**EXERCISE REQUIREMENTS**
Character for character, transcribe the entries below, minus the images.
DATASET ENTRIES START
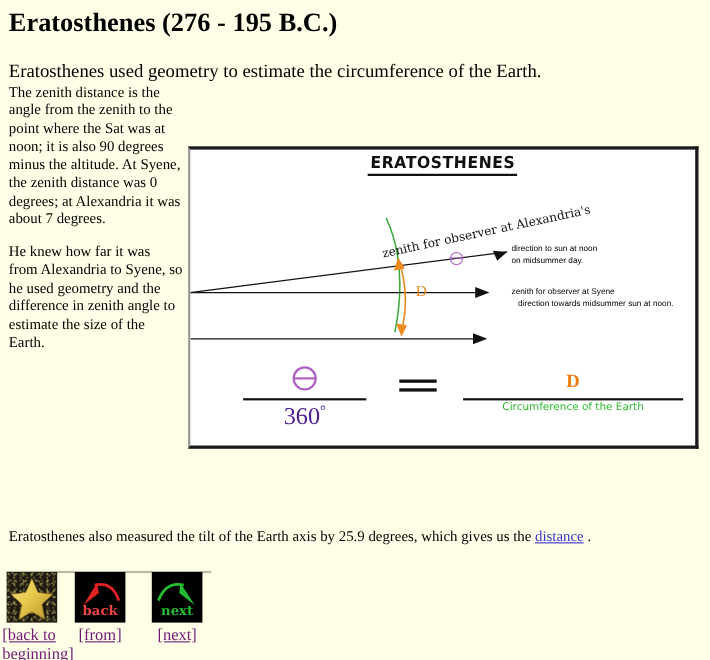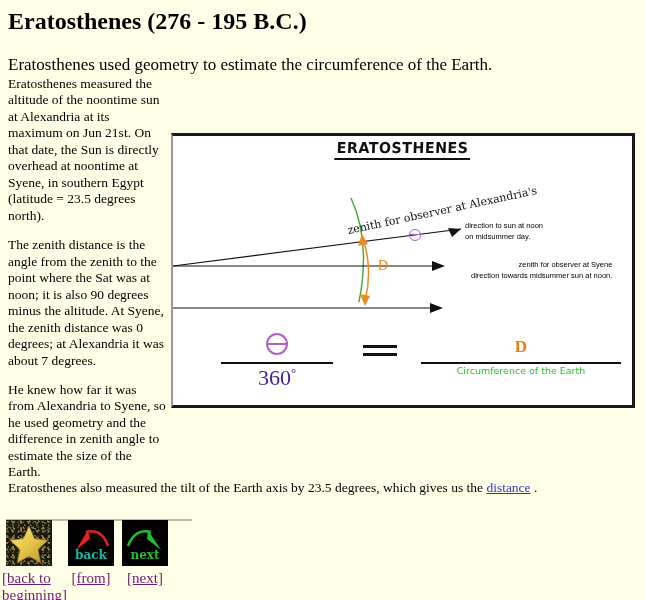--- a/index.html
+++ b/index.html
@@ -293,7 +293,6 @@
   <p class="intro">Eratosthenes used geometry to estimate the circumference of the Earth.</p>
 
   <div class="left-col">
-    <p>Eratosthenes measured the altitude of the noontime sun at Alexandria at its maximum on Jun 21st. On that date, the Sun is directly overhead at noontime at Syene, in southern Egypt (latitude = 23.5 degrees north).</p>
     <p>The zenith distance is the angle from the zenith to the point where the Sat was at noon; it is also 90 degrees minus the altitude. At Syene, the zenith distance was 0 degrees; at Alexandria it was about 7 degrees.</p>
     <p>He knew how far it was from Alexandria to Syene, so he used geometry and the difference in zenith angle to estimate the size of the Earth.</p>
   </div>

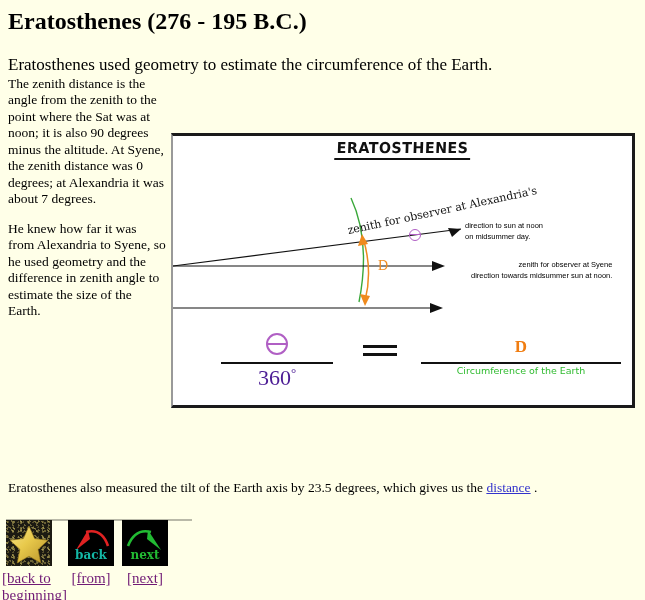--- a/index.html
+++ b/index.html
@@ -330,7 +330,7 @@
       <div>on midsummer day.</div>
     </div>
 
-    <div class="lbl" style="left:292px; top:124px;text-align:right;">
+    <div class="lbl" style="left:292px; top:124px;">
       <div>zenith for observer at Syene</div>
       <div style="padding-left:6px;">direction towards midsummer sun at noon.</div>
     </div>

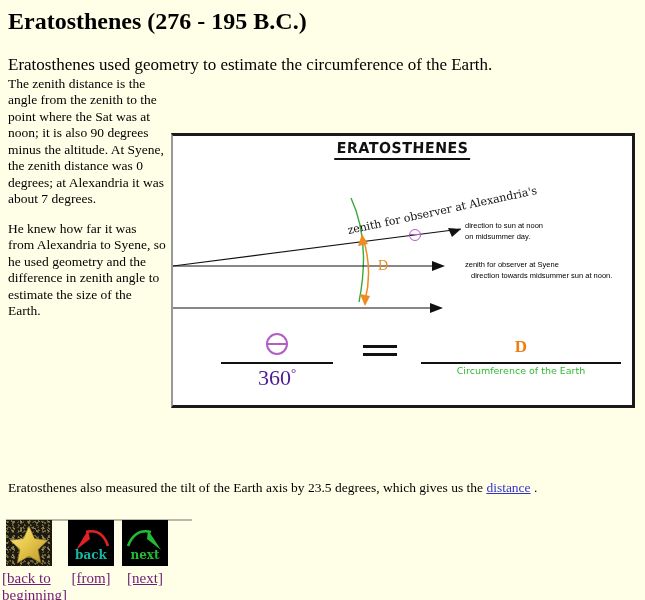--- a/index.html
+++ b/index.html
@@ -361,7 +361,7 @@
     </div>
   </div>
 
-  <div class="closing"><span>Eratosthenes also measured the tilt of the Earth axis by 23.5 degrees, which gives us the </span><a href="#">distance</a><span> .</span></div>
+  <div class="closing"><span>Eratosthenes also measured the tilt of the Earth axis by 25.9 degrees, which gives us the </span><a href="#">distance</a><span> .</span></div>
 
   <hr class="rule">
 

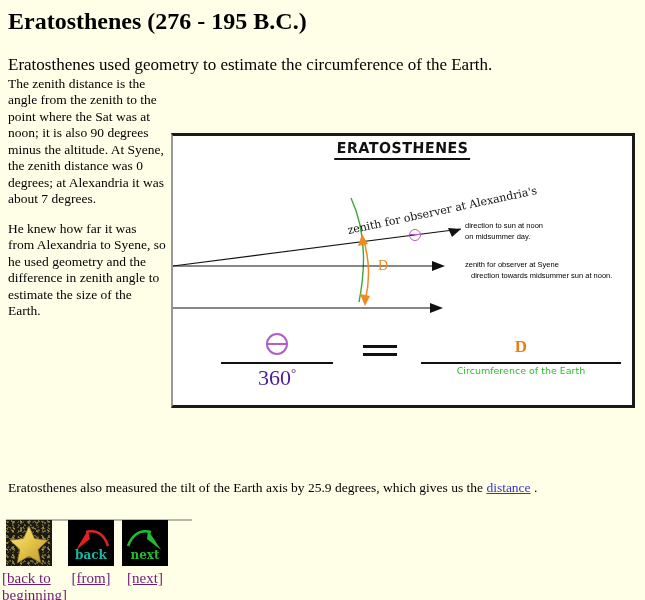--- a/index.html
+++ b/index.html
@@ -280,7 +280,7 @@
     font-size: 12px;
     font-weight: bold;
   }
-  .lbl-back { color: #14b8a6; }
+  .lbl-back { color: #ef4444; }
   .lbl-next { color: #22bb33; }
 </style>
 </head>

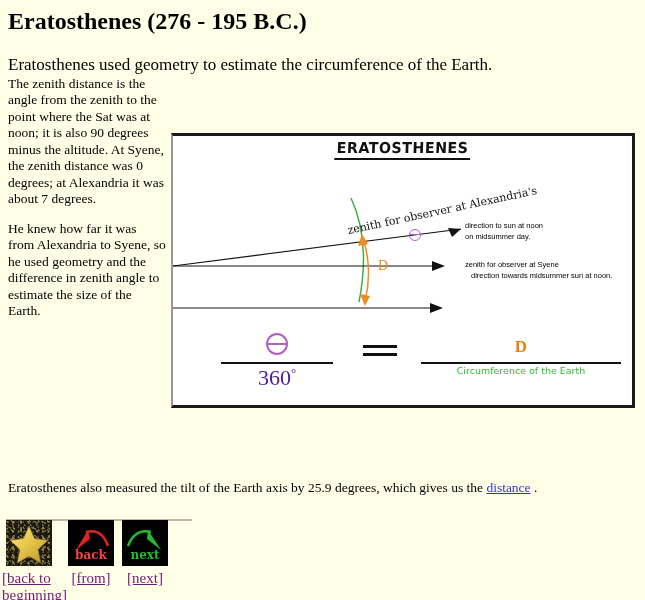--- a/index.html
+++ b/index.html
@@ -254,7 +254,7 @@
   }
   .nav-star { left: 0; }
   .nav-back { left: 62px; }
-  .nav-next { left: 116px; }
+  .nav-next { left: 132px; }
   .nav-star .cap { width: 64px; white-space: normal; text-align: left; margin-left: -4px; }
   .nav-back .cap, .nav-next .cap { width: 46px; }
   .btn-black { background: #000000; }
DATASET ENTRIES END
**ANSWER SECTION**
--- a/index.html
+++ b/index.html
@@ -293,7 +293,6 @@
   <p class="intro">Eratosthenes used geometry to estimate the circumference of the Earth.</p>
 
   <div class="left-col">
-    <p>Eratosthenes measured the altitude of the noontime sun at Alexandria at its maximum on Jun 21st. On that date, the Sun is directly overhead at noontime at Syene, in southern Egypt (latitude = 23.5 degrees north).</p>
     <p>The zenith distance is the angle from the zenith to the point where the Sat was at noon; it is also 90 degrees minus the altitude. At Syene, the zenith distance was 0 degrees; at Alexandria it was about 7 degrees.</p>
     <p>He knew how far it was from Alexandria to Syene, so he used geometry and the difference in zenith angle to estimate the size of the Earth.</p>
   </div>

--- a/index.html
+++ b/index.html
@@ -330,7 +330,7 @@
       <div>on midsummer day.</div>
     </div>
 
-    <div class="lbl" style="left:292px; top:124px;text-align:right;">
+    <div class="lbl" style="left:292px; top:124px;">
       <div>zenith for observer at Syene</div>
       <div style="padding-left:6px;">direction towards midsummer sun at noon.</div>
     </div>

--- a/index.html
+++ b/index.html
@@ -361,7 +361,7 @@
     </div>
   </div>
 
-  <div class="closing"><span>Eratosthenes also measured the tilt of the Earth axis by 23.5 degrees, which gives us the </span><a href="#">distance</a><span> .</span></div>
+  <div class="closing"><span>Eratosthenes also measured the tilt of the Earth axis by 25.9 degrees, which gives us the </span><a href="#">distance</a><span> .</span></div>
 
   <hr class="rule">
 

--- a/index.html
+++ b/index.html
@@ -280,7 +280,7 @@
     font-size: 12px;
     font-weight: bold;
   }
-  .lbl-back { color: #14b8a6; }
+  .lbl-back { color: #ef4444; }
   .lbl-next { color: #22bb33; }
 </style>
 </head>

--- a/index.html
+++ b/index.html
@@ -254,7 +254,7 @@
   }
   .nav-star { left: 0; }
   .nav-back { left: 62px; }
-  .nav-next { left: 116px; }
+  .nav-next { left: 132px; }
   .nav-star .cap { width: 64px; white-space: normal; text-align: left; margin-left: -4px; }
   .nav-back .cap, .nav-next .cap { width: 46px; }
   .btn-black { background: #000000; }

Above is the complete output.